Antiguamente se pensaba que el destino de los hombres dependía de las estrellas. Ahora, que depende de la voluntad de Dios, pero no por ello han perdido las estrellas ese poder prodigioso. Pues, cuando las miramos sobrecogidos, siempre vemos algo así como un pliegue del manto de Dios en su creación infinita. Entonces brilla un rayo de eternidad a través de la noche de la tierra, y entonces puede que su reflejo se nos quede prendido en los ojos y en el espíritu. Ese reflejo arraigó en Ojo de Estrella porque era una niña inocente y abandonada que no tenía ningún apego a la tierra. La diferencia radica en que, en los demás, ese brillo de estrellas palidece por culpa de los pensamientos y apetitos por los que nos aferramos a este mundo.

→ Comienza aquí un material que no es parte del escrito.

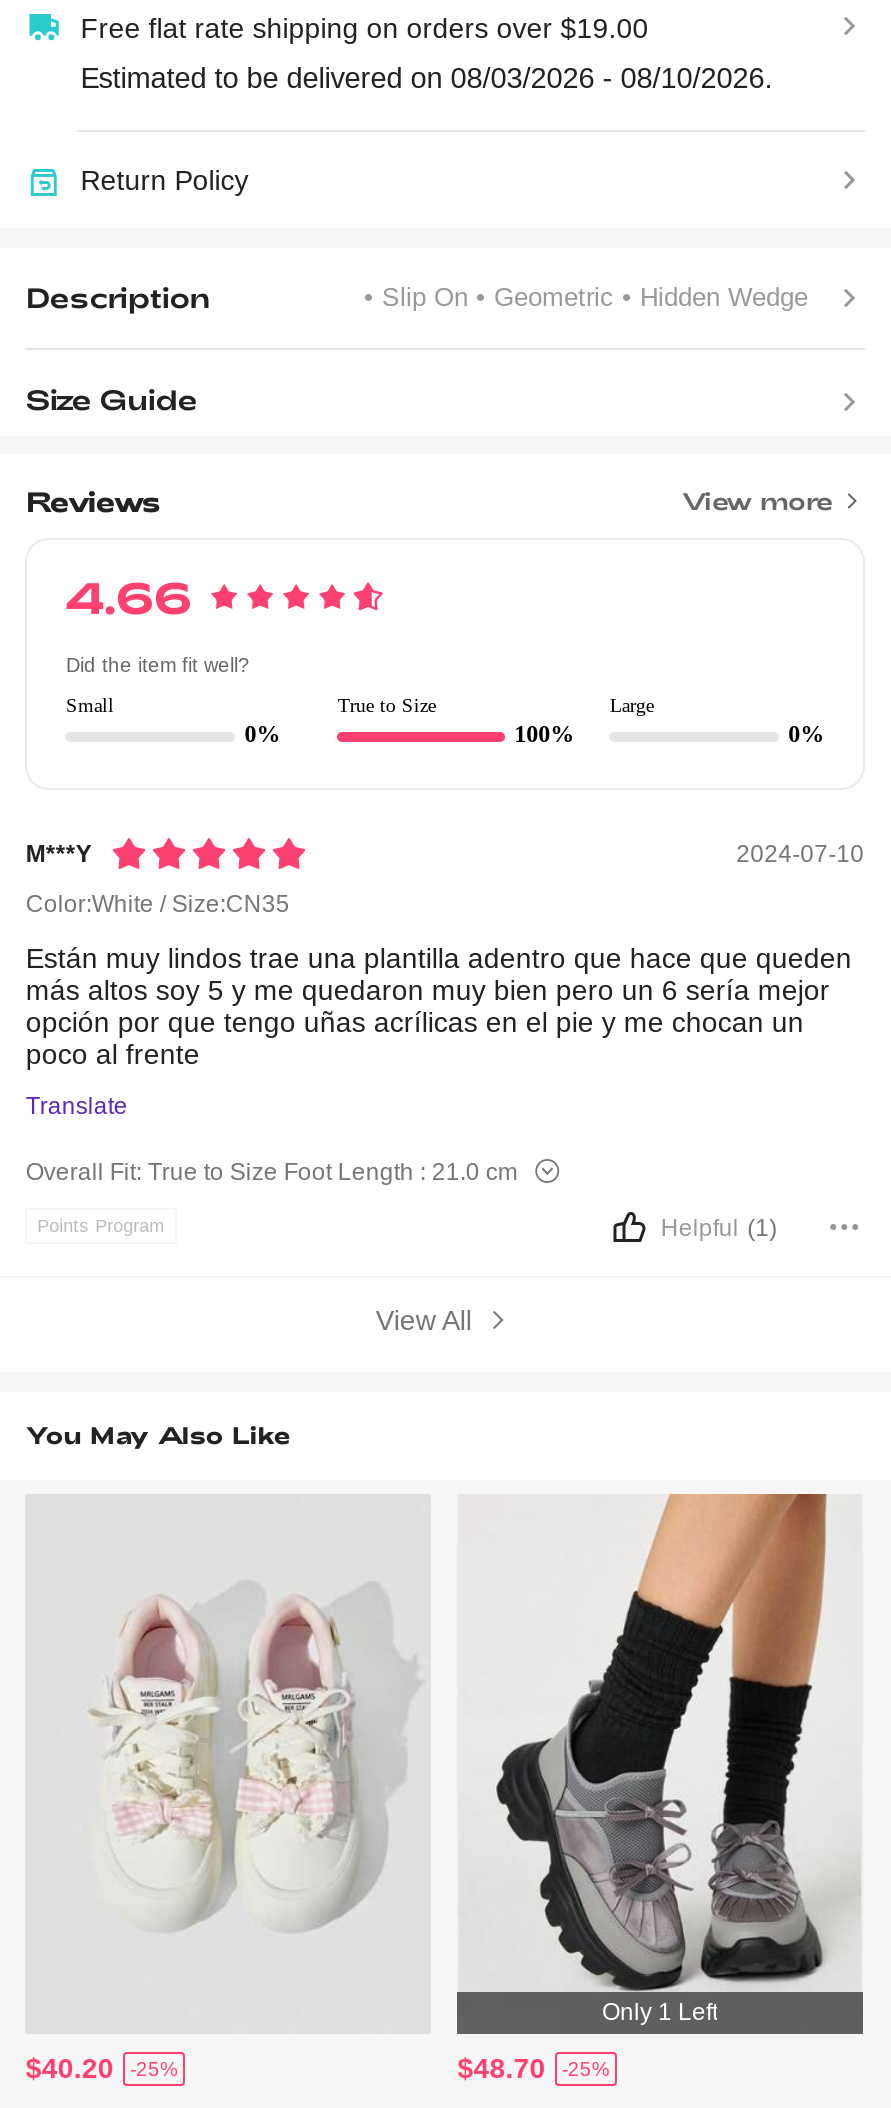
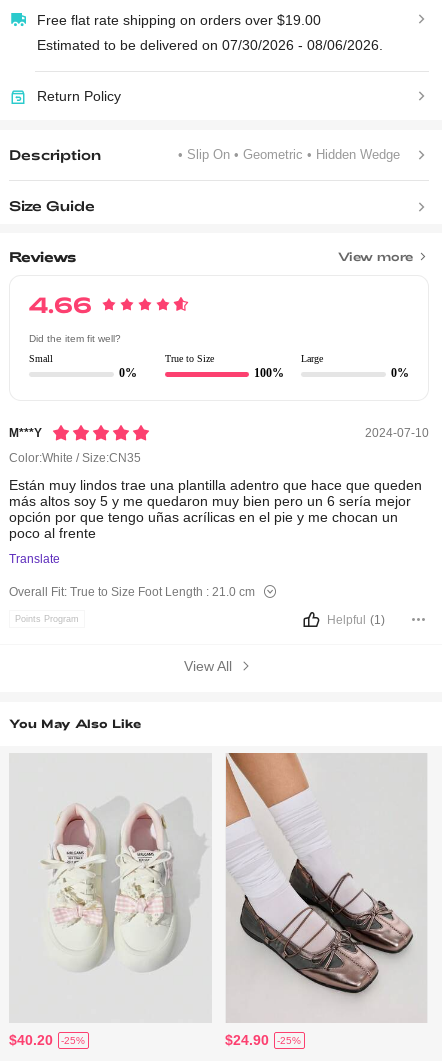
- Estimated to be delivered on 08/03/2026 - 08/10/2026.
+ Estimated to be delivered on 07/30/2026 - 08/06/2026.

- [image]
- Only 1 Left
- $48.70
+ [image]
+ $24.90
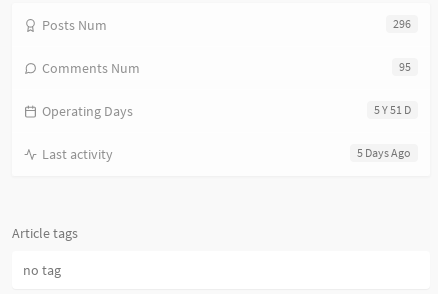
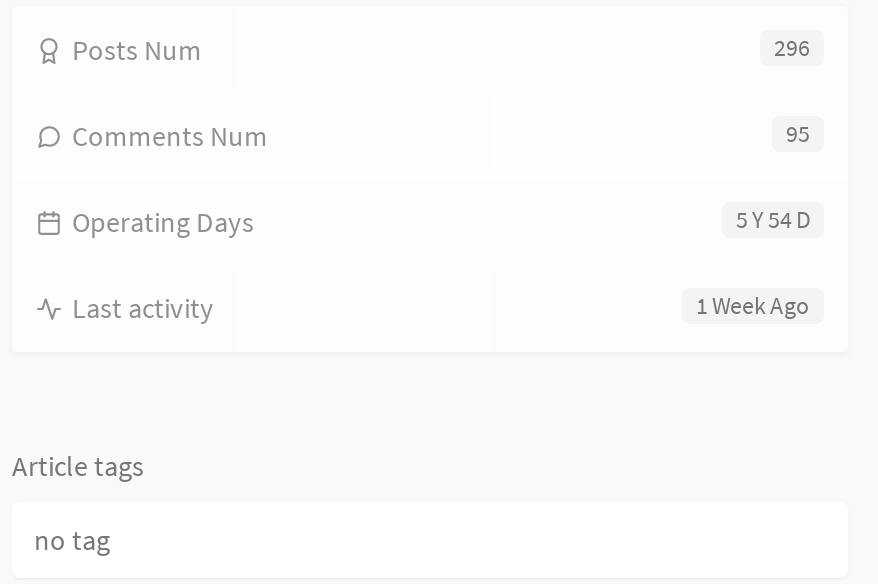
- 5 Y 51 D
+ 5 Y 54 D

- 5 Days Ago
+ 1 Week Ago
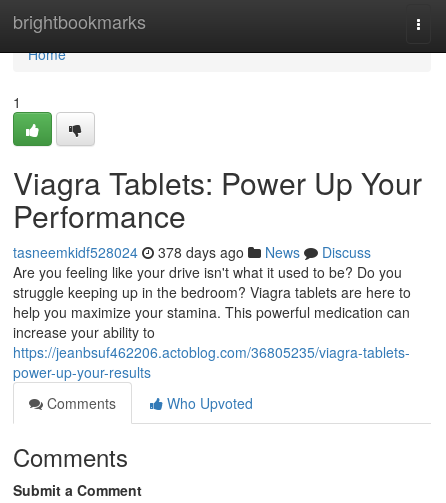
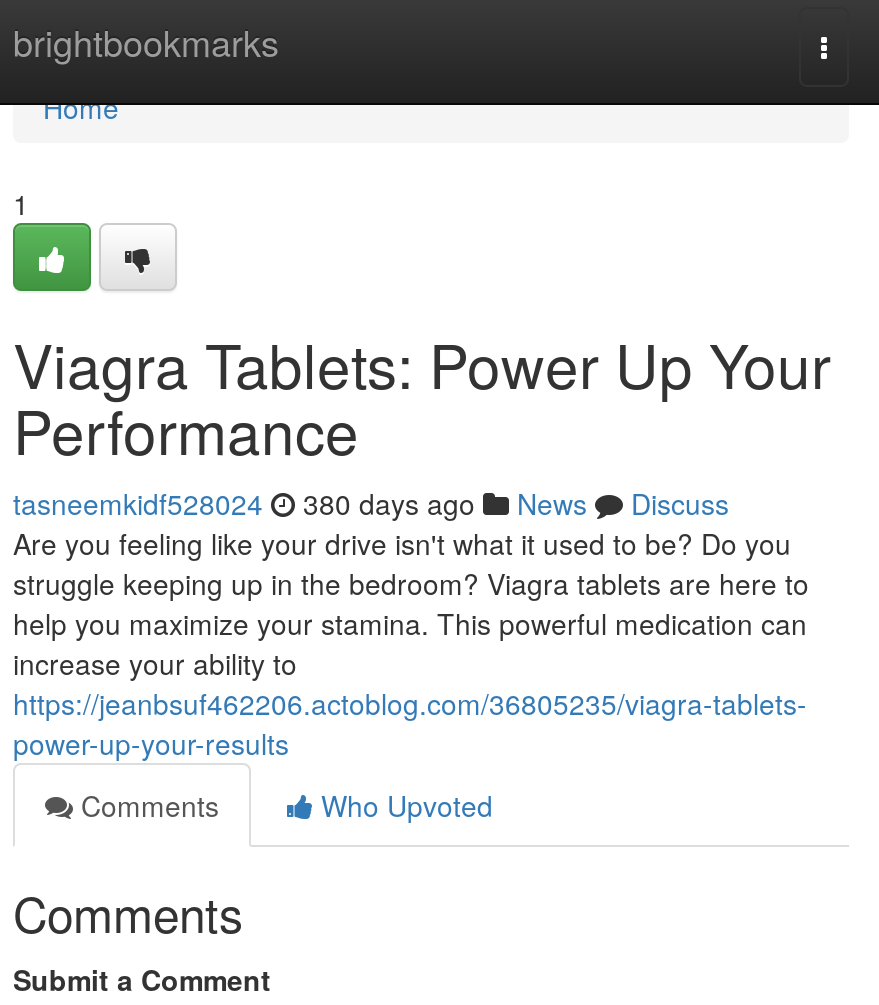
- tasneemkidf528024 378 days ago News Discuss
+ tasneemkidf528024 380 days ago News Discuss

Ya nadie sabe dónde estará Ojo de Estrella. Seguirá siendo una niña, eso es seguro, pues no hace tanto que desapareció. Observa, pues, a todos los niños buenos de ojos claros y brillantes: puede que alguno de ellos sea Ojo de Estrella. Cuentan que tenía el pelo negro y los ojos castaños, como los lapones, pero no creas que eso le impedirá existir también en los niños rubios de ojos azules. Estos detalles no significan gran cosa, y puede que ahora tenga otro aspecto. Eso sí, estate atento y ve si es capaz de leerte el pensamiento, de aplacar una tormenta y de adivinar un secreto aun con siete vendas en los ojos. Y, si es capaz de hacer tales prodigios, seguro que es Ojo de Estrella. Si la encuentras, háznoslo saber a los demás, pero no se lo digas a ella, porque ya hace tiempo que ha olvidado el sótano y la crueldad de los hombres, y es mejor que así sea.

¡Ay, querida Ojo de Estrella, una vez te vi, no diré dónde, y me leíste el pensamiento y me abrazaste calurosamente, pues viste que yo te quería! ¿Quién no te querría, niña adorable, con ese brillo de eternidad y ese esplendor en los ojos?